In the mid-19th century, astrophotographers began to explore the other end of the spectrum. Photographic emulsions are particularly sensitive to shorter wavelengths of light, blue and violet. Astronomers discovered that stars and nebulae radiate beyond violet light, hence the term “ultraviolet” was created. Physicists completed the picture in the late 19th and early 20th centuries with the discovery of radio waves, ultraviolet light, X rays, and gamma rays.
Astronomers came to realize that many astronomical bodies radiate little or no visible light at all and remain hidden without full spectral exploration. Trying to understand the universe through visible light alone is like listening to a Beethoven symphony and hearing only the cellos. Only by studying images and spectra taken across the entire electromagnetic spectrum can astronomers appreciate the full scope of the universe.
In the 1930s, Karl Jansky, an engineer for Bell Labs, took the very first step in opening up the entire electromagnetic spectrum when he discovered radio waves from deep space using a simple antenna. Radar technology developed during World War II eventually led to the radio telescopes of today. Radio telescopes “hear” nothing. Their mission is to map where radio waves are coming from so astronomers can learn about the radiating bodies’ physical conditions. The way in which radio telescopes work is similar to optical (visible light) telescopes. They have large, curved collecting surfaces that reflect incoming radio photons to amplifiers and receivers.
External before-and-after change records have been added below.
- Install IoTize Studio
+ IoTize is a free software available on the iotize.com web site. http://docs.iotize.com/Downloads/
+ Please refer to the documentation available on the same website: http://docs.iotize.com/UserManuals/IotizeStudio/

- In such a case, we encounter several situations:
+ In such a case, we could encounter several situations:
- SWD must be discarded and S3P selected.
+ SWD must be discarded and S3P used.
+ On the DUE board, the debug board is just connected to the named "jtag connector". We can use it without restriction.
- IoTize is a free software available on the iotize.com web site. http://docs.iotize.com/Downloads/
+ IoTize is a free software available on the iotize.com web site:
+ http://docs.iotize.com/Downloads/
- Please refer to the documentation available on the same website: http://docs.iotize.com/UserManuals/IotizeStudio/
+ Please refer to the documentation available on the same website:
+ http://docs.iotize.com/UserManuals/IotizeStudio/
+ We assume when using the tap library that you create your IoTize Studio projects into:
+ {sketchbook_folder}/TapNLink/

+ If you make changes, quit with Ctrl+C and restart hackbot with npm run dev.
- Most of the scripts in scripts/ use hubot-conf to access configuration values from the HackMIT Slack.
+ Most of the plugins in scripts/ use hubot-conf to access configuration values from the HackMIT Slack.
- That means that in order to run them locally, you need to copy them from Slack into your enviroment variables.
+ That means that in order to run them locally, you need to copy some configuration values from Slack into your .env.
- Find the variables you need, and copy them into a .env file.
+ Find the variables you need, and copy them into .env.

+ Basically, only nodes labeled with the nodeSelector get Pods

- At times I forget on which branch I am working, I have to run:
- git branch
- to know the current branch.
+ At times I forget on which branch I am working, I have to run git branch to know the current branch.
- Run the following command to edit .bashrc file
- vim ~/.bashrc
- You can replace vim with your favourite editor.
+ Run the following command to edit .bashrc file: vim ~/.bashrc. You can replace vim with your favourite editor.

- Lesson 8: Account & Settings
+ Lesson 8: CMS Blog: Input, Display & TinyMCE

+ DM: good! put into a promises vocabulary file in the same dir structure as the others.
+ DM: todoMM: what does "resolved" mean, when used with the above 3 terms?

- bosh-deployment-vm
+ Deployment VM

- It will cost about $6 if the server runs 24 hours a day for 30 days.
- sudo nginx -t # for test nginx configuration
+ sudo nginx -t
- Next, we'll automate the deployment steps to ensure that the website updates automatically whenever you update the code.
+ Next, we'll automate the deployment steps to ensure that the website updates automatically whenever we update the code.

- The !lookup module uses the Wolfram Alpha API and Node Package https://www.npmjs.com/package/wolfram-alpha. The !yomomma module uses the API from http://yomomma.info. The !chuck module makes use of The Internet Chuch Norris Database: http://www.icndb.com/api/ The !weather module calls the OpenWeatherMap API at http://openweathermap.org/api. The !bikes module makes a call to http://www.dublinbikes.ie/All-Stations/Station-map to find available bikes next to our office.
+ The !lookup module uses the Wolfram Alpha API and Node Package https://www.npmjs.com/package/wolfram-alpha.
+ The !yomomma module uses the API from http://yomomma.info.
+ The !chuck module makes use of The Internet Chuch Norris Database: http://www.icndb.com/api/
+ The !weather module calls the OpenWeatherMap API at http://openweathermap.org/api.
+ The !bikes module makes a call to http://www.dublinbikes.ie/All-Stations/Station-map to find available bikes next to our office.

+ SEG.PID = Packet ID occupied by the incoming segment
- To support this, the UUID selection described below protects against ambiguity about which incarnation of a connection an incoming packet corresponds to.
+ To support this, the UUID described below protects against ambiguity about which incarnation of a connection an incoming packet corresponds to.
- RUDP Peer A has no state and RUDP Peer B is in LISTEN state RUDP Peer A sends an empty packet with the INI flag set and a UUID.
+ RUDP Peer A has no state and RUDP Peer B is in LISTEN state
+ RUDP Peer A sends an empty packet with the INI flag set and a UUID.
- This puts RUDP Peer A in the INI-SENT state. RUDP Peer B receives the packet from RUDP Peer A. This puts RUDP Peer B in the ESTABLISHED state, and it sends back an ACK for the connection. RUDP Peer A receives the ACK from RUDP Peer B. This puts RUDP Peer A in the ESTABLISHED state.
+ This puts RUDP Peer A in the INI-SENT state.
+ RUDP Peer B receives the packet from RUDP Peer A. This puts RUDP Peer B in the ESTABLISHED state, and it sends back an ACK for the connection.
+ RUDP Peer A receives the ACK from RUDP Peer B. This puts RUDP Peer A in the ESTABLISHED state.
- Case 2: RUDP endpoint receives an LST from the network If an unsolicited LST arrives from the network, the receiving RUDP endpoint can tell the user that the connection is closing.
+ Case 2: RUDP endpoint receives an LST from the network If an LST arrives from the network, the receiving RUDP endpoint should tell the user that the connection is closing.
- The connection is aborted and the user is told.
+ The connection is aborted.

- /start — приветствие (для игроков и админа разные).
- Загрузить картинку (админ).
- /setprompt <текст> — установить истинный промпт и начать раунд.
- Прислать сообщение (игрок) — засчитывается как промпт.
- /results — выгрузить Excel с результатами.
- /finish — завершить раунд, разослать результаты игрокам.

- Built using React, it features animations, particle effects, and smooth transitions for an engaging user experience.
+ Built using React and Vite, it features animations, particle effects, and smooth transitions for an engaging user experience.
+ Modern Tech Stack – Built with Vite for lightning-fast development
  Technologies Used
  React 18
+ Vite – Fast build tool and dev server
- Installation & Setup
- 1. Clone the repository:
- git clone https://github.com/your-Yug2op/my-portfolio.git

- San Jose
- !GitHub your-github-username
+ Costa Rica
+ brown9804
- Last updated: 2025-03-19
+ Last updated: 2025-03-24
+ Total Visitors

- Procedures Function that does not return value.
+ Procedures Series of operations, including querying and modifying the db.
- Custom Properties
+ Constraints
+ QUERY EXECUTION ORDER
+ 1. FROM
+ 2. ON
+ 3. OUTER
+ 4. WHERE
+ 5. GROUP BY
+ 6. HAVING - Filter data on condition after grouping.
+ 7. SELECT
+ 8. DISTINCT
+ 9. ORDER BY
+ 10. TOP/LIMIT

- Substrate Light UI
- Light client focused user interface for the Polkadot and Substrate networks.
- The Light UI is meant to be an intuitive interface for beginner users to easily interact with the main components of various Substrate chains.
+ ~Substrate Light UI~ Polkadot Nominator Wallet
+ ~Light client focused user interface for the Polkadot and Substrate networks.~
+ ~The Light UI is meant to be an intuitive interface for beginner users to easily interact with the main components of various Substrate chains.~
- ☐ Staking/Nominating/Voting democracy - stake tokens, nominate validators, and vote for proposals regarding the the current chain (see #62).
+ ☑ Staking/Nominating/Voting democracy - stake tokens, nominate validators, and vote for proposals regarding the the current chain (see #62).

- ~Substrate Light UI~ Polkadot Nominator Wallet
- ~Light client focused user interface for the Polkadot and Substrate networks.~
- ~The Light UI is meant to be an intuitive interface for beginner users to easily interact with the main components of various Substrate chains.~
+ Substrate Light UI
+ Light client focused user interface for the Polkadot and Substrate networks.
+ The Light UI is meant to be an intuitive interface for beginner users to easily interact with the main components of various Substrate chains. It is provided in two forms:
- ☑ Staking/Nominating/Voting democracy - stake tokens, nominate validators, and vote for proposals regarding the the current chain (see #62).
Because radio waves have long wavelengths, they are not good at resolving small structures. To maximize resolution, astronomers build very large radio telescopes up to 1,000 feet (300 meters) across. Still, these telescopes have about the resolution of the human eye. Astronomers electronically coordinate individual radio telescopes hundreds of miles apart or synchronize their observations with clocks to construct “virtual” telescopes of continental size. Such radio interferometers can resolve details far sharper than anything current optical telescopes can see.
After developing radio astronomy in the mid-20th century, astronomers turned their attention to the rest of the electromagnetic spectrum. After languishing since the days of Herschel, the field of infrared astronomy has come alive in the last 20 years with the advent of good detectors that can be fitted to optical telescopes. More recently, astronomers bridged the gap between radio and infrared, millimeter waves and microwaves, and have now mastered the entire long-wave realm of the spectrum. Herschel would have been proud.